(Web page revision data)
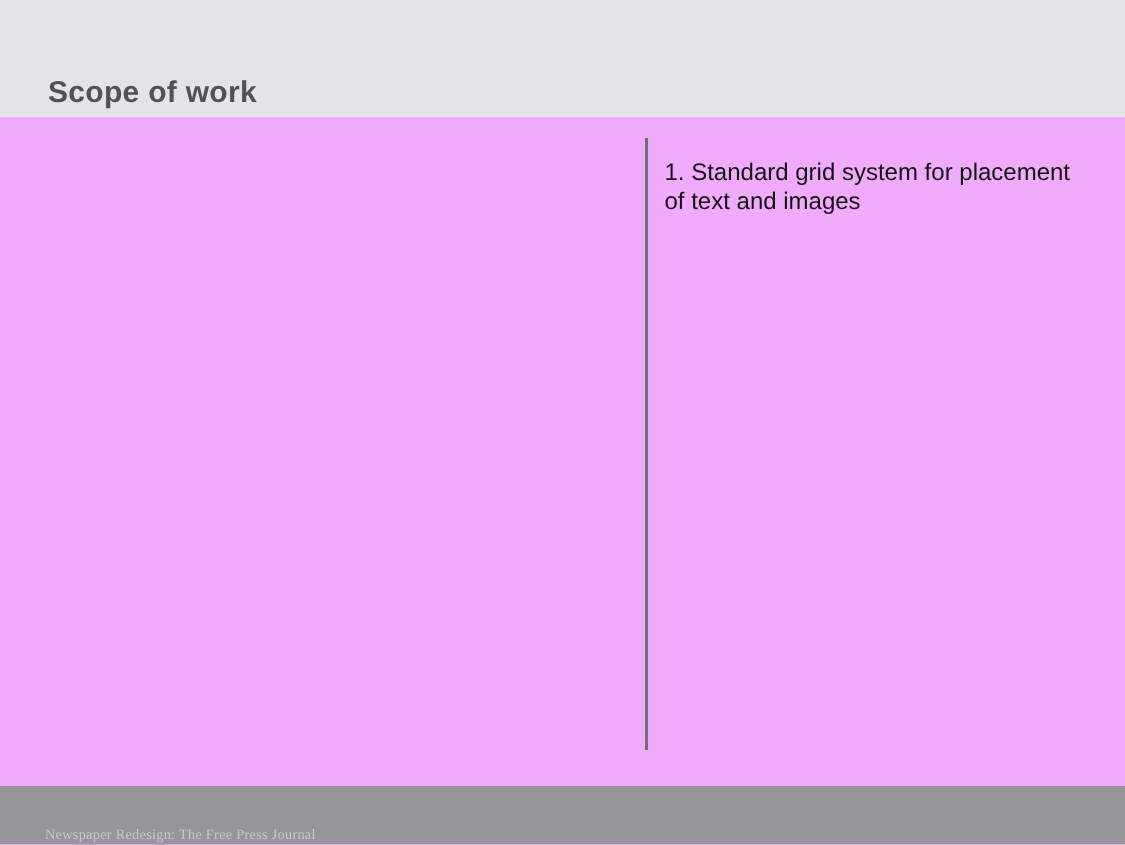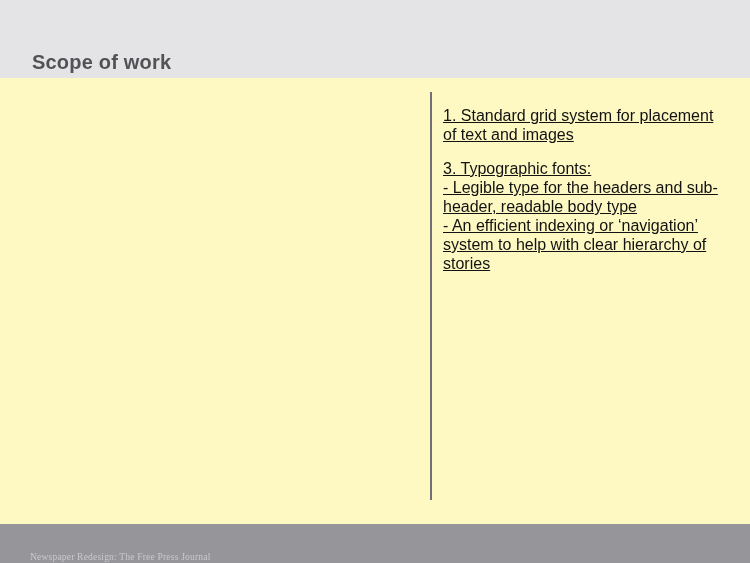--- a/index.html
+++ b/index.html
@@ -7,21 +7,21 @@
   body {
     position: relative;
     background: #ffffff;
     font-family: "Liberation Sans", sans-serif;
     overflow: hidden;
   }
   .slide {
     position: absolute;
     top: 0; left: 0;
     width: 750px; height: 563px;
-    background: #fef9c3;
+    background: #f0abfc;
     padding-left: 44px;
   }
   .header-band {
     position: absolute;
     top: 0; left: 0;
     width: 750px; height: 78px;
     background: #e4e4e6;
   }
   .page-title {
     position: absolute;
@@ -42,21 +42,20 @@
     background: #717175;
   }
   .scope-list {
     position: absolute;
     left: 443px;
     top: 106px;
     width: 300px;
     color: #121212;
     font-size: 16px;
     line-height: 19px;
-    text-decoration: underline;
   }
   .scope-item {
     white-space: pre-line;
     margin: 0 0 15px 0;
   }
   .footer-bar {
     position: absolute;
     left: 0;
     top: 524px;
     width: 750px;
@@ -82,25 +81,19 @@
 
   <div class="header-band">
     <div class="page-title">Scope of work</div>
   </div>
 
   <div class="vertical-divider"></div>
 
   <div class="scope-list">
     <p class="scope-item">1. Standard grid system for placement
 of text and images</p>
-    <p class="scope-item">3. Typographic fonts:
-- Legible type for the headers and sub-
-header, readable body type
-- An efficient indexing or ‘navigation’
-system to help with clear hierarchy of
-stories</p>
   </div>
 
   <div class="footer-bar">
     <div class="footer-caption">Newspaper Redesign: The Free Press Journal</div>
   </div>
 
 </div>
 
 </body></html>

* * *

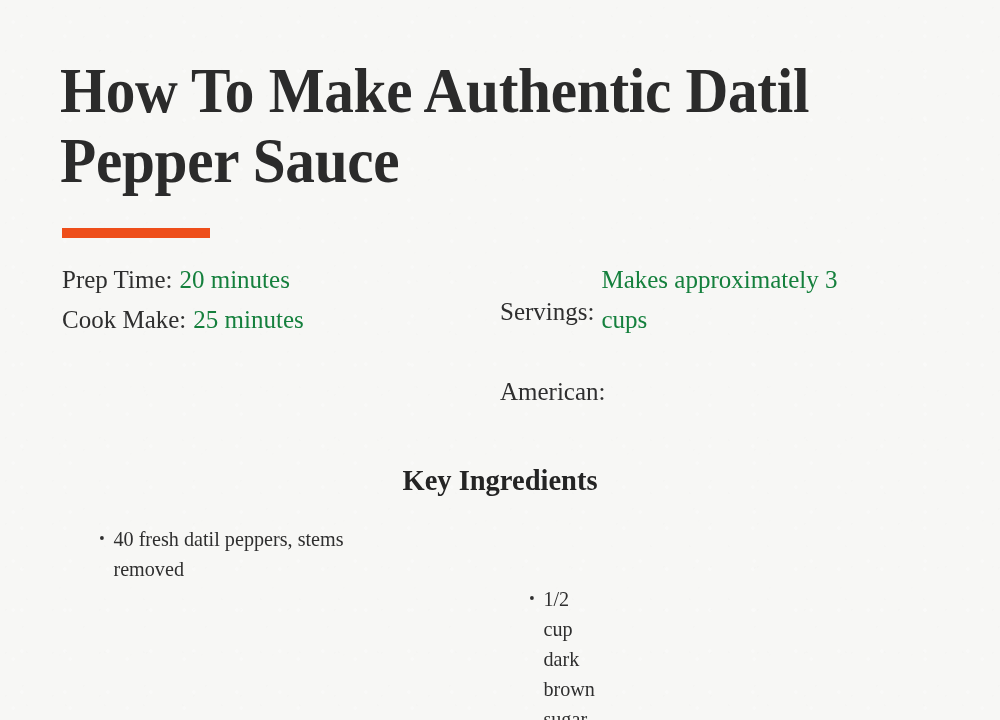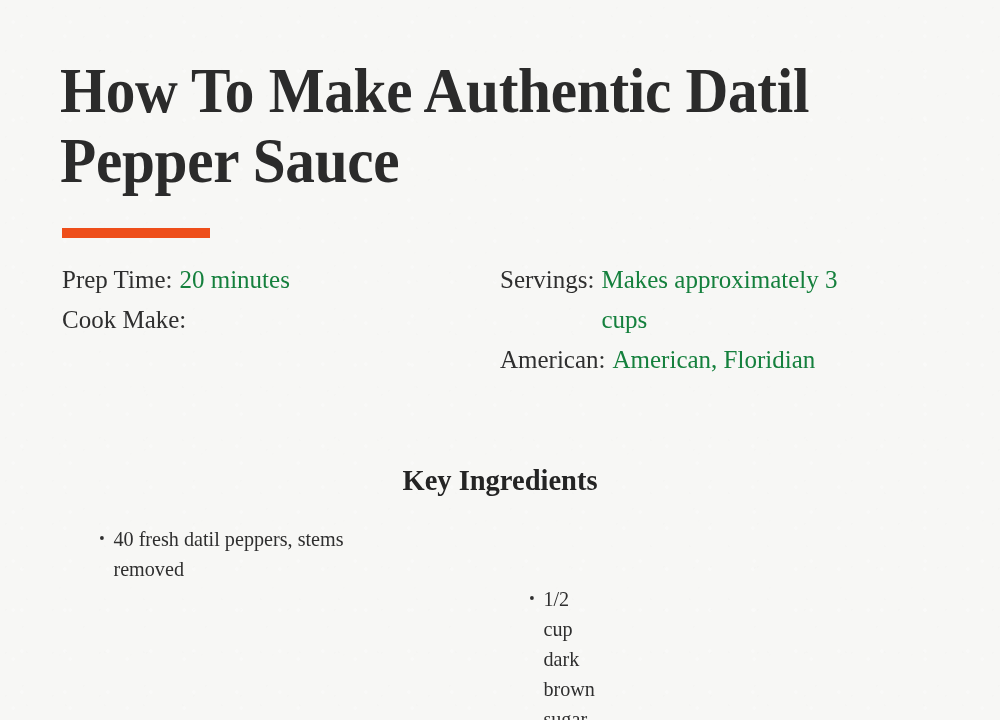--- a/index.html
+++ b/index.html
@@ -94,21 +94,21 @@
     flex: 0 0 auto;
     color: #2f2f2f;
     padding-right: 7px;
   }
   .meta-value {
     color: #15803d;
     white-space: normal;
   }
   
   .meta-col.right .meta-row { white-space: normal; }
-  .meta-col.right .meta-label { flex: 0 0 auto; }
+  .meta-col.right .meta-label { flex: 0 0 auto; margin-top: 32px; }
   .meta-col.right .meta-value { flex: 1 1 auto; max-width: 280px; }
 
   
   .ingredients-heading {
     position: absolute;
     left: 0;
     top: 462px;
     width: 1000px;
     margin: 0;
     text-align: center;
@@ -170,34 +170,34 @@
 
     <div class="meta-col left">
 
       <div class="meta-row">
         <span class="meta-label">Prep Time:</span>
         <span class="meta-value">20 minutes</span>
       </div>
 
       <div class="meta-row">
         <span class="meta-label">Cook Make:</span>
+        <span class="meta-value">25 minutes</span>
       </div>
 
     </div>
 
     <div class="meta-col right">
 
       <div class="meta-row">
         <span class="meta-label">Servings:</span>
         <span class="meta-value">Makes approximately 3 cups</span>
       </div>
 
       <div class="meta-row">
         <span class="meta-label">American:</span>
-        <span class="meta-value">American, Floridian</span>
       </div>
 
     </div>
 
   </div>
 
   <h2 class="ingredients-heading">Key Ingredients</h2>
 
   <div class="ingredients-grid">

* _Exercise aim_: Using the data above, transcribe the lines that run from the line with "-7,21 +7,21 @@" to the line with "</body></html>", both ends kept, and output nothing else.

* _Answer space_:
@@ -7,21 +7,21 @@
   body {
     position: relative;
     background: #ffffff;
     font-family: "Liberation Sans", sans-serif;
     overflow: hidden;
   }
   .slide {
     position: absolute;
     top: 0; left: 0;
     width: 750px; height: 563px;
-    background: #fef9c3;
+    background: #f0abfc;
     padding-left: 44px;
   }
   .header-band {
     position: absolute;
     top: 0; left: 0;
     width: 750px; height: 78px;
     background: #e4e4e6;
   }
   .page-title {
     position: absolute;
@@ -42,21 +42,20 @@
     background: #717175;
   }
   .scope-list {
     position: absolute;
     left: 443px;
     top: 106px;
     width: 300px;
     color: #121212;
     font-size: 16px;
     line-height: 19px;
-    text-decoration: underline;
   }
   .scope-item {
     white-space: pre-line;
     margin: 0 0 15px 0;
   }
   .footer-bar {
     position: absolute;
     left: 0;
     top: 524px;
     width: 750px;
@@ -82,25 +81,19 @@
 
   <div class="header-band">
     <div class="page-title">Scope of work</div>
   </div>
 
   <div class="vertical-divider"></div>
 
   <div class="scope-list">
     <p class="scope-item">1. Standard grid system for placement
 of text and images</p>
-    <p class="scope-item">3. Typographic fonts:
-- Legible type for the headers and sub-
-header, readable body type
-- An efficient indexing or ‘navigation’
-system to help with clear hierarchy of
-stories</p>
   </div>
 
   <div class="footer-bar">
     <div class="footer-caption">Newspaper Redesign: The Free Press Journal</div>
   </div>
 
 </div>
 
 </body></html>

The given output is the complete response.